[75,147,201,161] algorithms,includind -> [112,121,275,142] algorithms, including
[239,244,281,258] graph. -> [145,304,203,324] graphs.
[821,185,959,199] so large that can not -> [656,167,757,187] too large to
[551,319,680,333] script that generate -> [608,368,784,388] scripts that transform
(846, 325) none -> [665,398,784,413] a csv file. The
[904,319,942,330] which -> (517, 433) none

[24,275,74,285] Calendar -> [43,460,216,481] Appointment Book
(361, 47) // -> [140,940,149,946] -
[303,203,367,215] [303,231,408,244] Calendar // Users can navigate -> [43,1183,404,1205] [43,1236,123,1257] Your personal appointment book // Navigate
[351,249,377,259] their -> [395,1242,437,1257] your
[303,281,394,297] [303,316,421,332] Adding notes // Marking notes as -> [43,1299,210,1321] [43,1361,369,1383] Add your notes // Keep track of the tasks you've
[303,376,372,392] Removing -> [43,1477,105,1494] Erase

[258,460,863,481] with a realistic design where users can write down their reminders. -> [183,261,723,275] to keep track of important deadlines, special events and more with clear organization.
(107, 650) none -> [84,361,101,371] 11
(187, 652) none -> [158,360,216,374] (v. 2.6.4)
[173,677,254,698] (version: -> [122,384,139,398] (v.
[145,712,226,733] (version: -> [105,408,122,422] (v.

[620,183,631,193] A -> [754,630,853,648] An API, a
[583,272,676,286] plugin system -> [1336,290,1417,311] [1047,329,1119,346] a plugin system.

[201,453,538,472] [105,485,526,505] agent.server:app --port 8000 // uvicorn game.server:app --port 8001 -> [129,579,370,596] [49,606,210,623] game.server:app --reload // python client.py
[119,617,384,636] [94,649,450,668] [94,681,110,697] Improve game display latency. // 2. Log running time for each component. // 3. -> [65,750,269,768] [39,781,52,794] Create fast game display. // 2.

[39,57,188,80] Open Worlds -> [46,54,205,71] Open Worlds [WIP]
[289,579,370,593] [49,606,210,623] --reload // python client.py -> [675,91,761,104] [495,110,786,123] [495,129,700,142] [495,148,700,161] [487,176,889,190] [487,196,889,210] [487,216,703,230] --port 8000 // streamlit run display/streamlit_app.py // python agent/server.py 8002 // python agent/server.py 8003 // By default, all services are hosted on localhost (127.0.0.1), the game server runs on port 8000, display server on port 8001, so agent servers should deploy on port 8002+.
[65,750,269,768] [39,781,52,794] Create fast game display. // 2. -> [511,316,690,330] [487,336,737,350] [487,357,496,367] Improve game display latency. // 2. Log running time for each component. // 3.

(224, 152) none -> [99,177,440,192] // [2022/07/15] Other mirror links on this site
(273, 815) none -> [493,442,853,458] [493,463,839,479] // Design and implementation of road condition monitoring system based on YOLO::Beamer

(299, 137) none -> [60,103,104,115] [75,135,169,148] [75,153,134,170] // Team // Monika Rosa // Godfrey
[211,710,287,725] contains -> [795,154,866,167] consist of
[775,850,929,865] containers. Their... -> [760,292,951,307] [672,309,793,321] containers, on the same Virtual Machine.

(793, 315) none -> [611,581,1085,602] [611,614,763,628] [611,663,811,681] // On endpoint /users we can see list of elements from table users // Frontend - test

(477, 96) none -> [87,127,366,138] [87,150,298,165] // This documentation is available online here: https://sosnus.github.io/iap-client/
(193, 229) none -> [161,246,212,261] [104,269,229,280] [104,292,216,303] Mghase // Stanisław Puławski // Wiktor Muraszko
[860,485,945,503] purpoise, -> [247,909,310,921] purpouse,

•••••

§ Task objective
Return the records in full, exactly as they read.

§ Answer below
[75,147,201,161] algorithms,includind -> [112,121,275,142] algorithms, including
[239,244,281,258] graph. -> [145,304,203,324] graphs.
[821,185,959,199] so large that can not -> [656,167,757,187] too large to
[551,319,680,333] script that generate -> [608,368,784,388] scripts that transform
(846, 325) none -> [665,398,784,413] a csv file. The
[904,319,942,330] which -> (517, 433) none

[24,275,74,285] Calendar -> [43,460,216,481] Appointment Book
(361, 47) // -> [140,940,149,946] -
[303,203,367,215] [303,231,408,244] Calendar // Users can navigate -> [43,1183,404,1205] [43,1236,123,1257] Your personal appointment book // Navigate
[351,249,377,259] their -> [395,1242,437,1257] your
[303,281,394,297] [303,316,421,332] Adding notes // Marking notes as -> [43,1299,210,1321] [43,1361,369,1383] Add your notes // Keep track of the tasks you've
[303,376,372,392] Removing -> [43,1477,105,1494] Erase

[258,460,863,481] with a realistic design where users can write down their reminders. -> [183,261,723,275] to keep track of important deadlines, special events and more with clear organization.
(107, 650) none -> [84,361,101,371] 11
(187, 652) none -> [158,360,216,374] (v. 2.6.4)
[173,677,254,698] (version: -> [122,384,139,398] (v.
[145,712,226,733] (version: -> [105,408,122,422] (v.

[620,183,631,193] A -> [754,630,853,648] An API, a
[583,272,676,286] plugin system -> [1336,290,1417,311] [1047,329,1119,346] a plugin system.

[201,453,538,472] [105,485,526,505] agent.server:app --port 8000 // uvicorn game.server:app --port 8001 -> [129,579,370,596] [49,606,210,623] game.server:app --reload // python client.py
[119,617,384,636] [94,649,450,668] [94,681,110,697] Improve game display latency. // 2. Log running time for each component. // 3. -> [65,750,269,768] [39,781,52,794] Create fast game display. // 2.

[39,57,188,80] Open Worlds -> [46,54,205,71] Open Worlds [WIP]
[289,579,370,593] [49,606,210,623] --reload // python client.py -> [675,91,761,104] [495,110,786,123] [495,129,700,142] [495,148,700,161] [487,176,889,190] [487,196,889,210] [487,216,703,230] --port 8000 // streamlit run display/streamlit_app.py // python agent/server.py 8002 // python agent/server.py 8003 // By default, all services are hosted on localhost (127.0.0.1), the game server runs on port 8000, display server on port 8001, so agent servers should deploy on port 8002+.
[65,750,269,768] [39,781,52,794] Create fast game display. // 2. -> [511,316,690,330] [487,336,737,350] [487,357,496,367] Improve game display latency. // 2. Log running time for each component. // 3.

(224, 152) none -> [99,177,440,192] // [2022/07/15] Other mirror links on this site
(273, 815) none -> [493,442,853,458] [493,463,839,479] // Design and implementation of road condition monitoring system based on YOLO::Beamer

(299, 137) none -> [60,103,104,115] [75,135,169,148] [75,153,134,170] // Team // Monika Rosa // Godfrey
[211,710,287,725] contains -> [795,154,866,167] consist of
[775,850,929,865] containers. Their... -> [760,292,951,307] [672,309,793,321] containers, on the same Virtual Machine.

(793, 315) none -> [611,581,1085,602] [611,614,763,628] [611,663,811,681] // On endpoint /users we can see list of elements from table users // Frontend - test

(477, 96) none -> [87,127,366,138] [87,150,298,165] // This documentation is available online here: https://sosnus.github.io/iap-client/
(193, 229) none -> [161,246,212,261] [104,269,229,280] [104,292,216,303] Mghase // Stanisław Puławski // Wiktor Muraszko
[860,485,945,503] purpoise, -> [247,909,310,921] purpouse,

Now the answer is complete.